Plantas tigueras, também conhecidas como guaxas ou voluntárias, são plantas de uma safra anterior que nascem espontaneamente na lavoura seguinte, como milho em meio à soja. Elas são prejudiciais porque competem diretamente com a cultura principal por recursos vitais como água, luz e nutrientes, podendo causar perdas de produtividade que, em casos de alta infestação, podem chegar a 70%.

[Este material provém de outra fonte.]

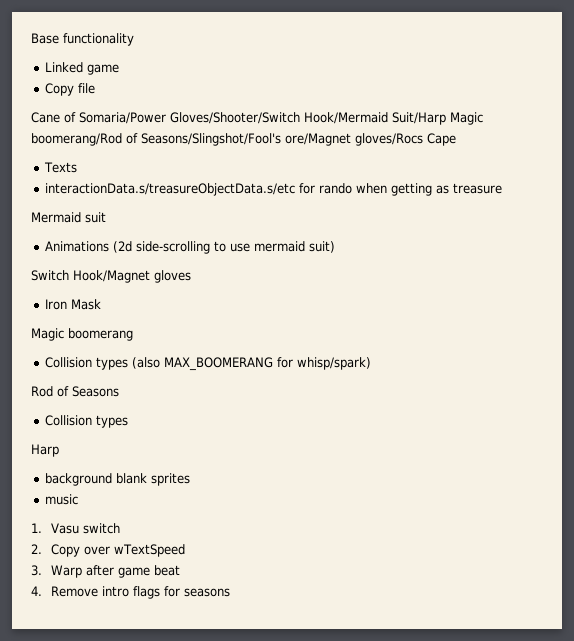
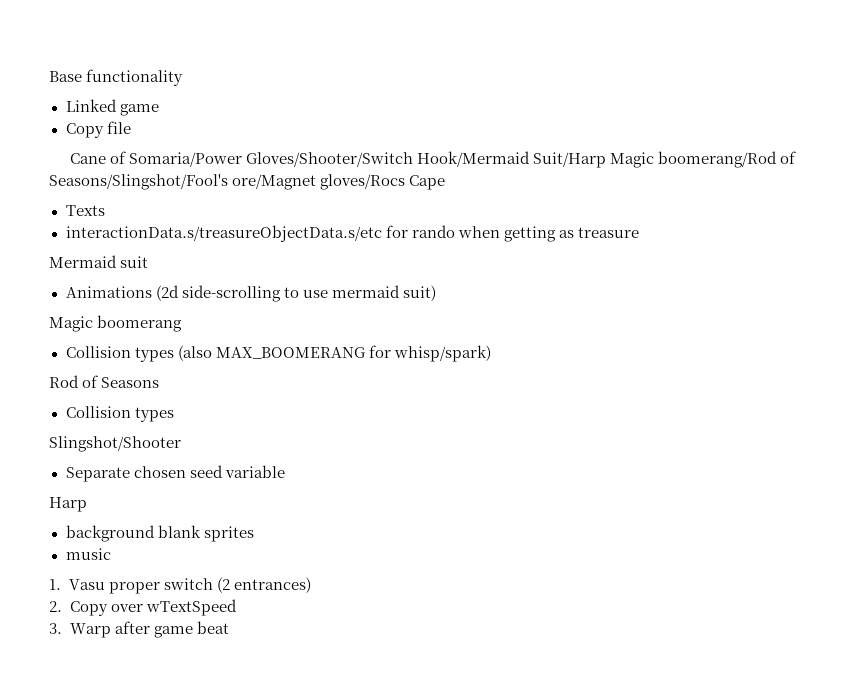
[31,270,191,283] [45,299,102,310] // Switch Hook/Magnet gloves // Iron Mask -> (436, 293) none
(129, 421) none -> [49,436,181,452] [65,465,285,482] // Slingshot/Shooter // Separate chosen seed variable
(79, 528) none -> [108,582,160,594] proper
(120, 528) none -> [216,577,311,593] (2 entrances)
[31,586,230,599] // 4. Remove intro flags for seasons -> (229, 627) none

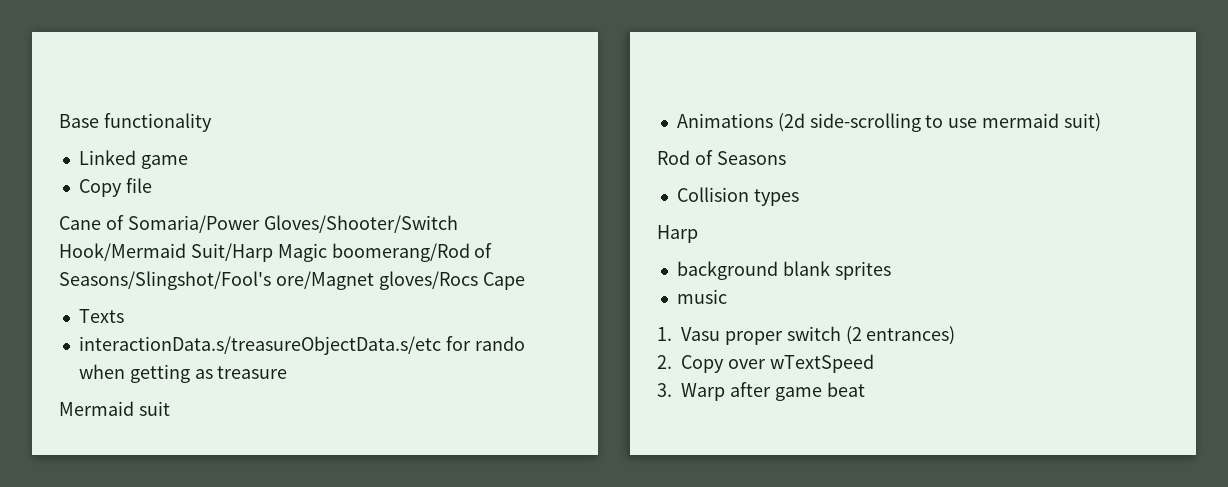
[49,315,183,332] [65,345,491,362] // Magic boomerang // Collision types (also MAX_BOOMERANG for whisp/spark) -> (1101, 122) none
[49,436,181,452] [65,465,285,482] // Slingshot/Shooter // Separate chosen seed variable -> (799, 197) none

Por que o problema com milho tiguera aumentou após a popularização da soja transgênica RR?

O problema se agravou porque, com a adoção de soja e milho com tecnologia Roundup Ready (RR), ambos se tornaram resistentes ao herbicida glifosato. Isso significa que o glifosato, antes usado para limpar a área, já não consegue eliminar o milho tiguera RR que nasce na lavoura de soja RR, forçando os produtores a buscarem herbicidas alternativos e mais específicos.

Além da competição, existe algum outro risco associado às plantas tigueras?

Sim. As plantas tigueras funcionam como uma ‘ponte verde’, servindo de hospedeiras para pragas e doenças entre as safras. Por exemplo, a soja tiguera pode abrigar o fungo da ferrugem asiática durante a entressafra, o que compromete a eficácia do vazio sanitário e aumenta a pressão de doenças para a safra seguinte de soja.

Quais os herbicidas mais recomendados para o controle de milho tiguera na soja?

Quando o milho tiguera é resistente ao glifosato, os herbicidas mais eficientes são os graminicidas, que inibem a enzima ACCase. Opções como clethodim, sethoxydim, fluazifop e haloxyfop são recomendadas, especialmente quando o milho está em estágios iniciais (até V3). É fundamental aplicar os produtos com adjuvantes conforme a recomendação de bula para garantir a máxima eficácia.

Qual é a medida preventiva mais importante para reduzir a incidência de plantas tigueras?

A medida mais eficaz e fundamental é realizar uma colheita bem feita, com o mínimo de perdas. A principal fonte de plantas tigueras são os grãos e espigas deixados no campo pela colhedora. Portanto, uma regulagem correta da máquina e a operação no ponto ideal de umidade dos grãos são essenciais para diminuir drasticamente a infestação na safra futura.

É verdade que misturar 2,4-D com graminicidas pode prejudicar o controle do milho tiguera?

Sim, essa combinação pode causar um efeito antagônico, onde o 2,4-D reduz a eficiência do graminicida no controle do milho. Para compensar essa perda de eficácia e garantir um bom controle, é necessário aumentar a dose do graminicida em aproximadamente 20% quando essa mistura for utilizada no manejo de entressafra.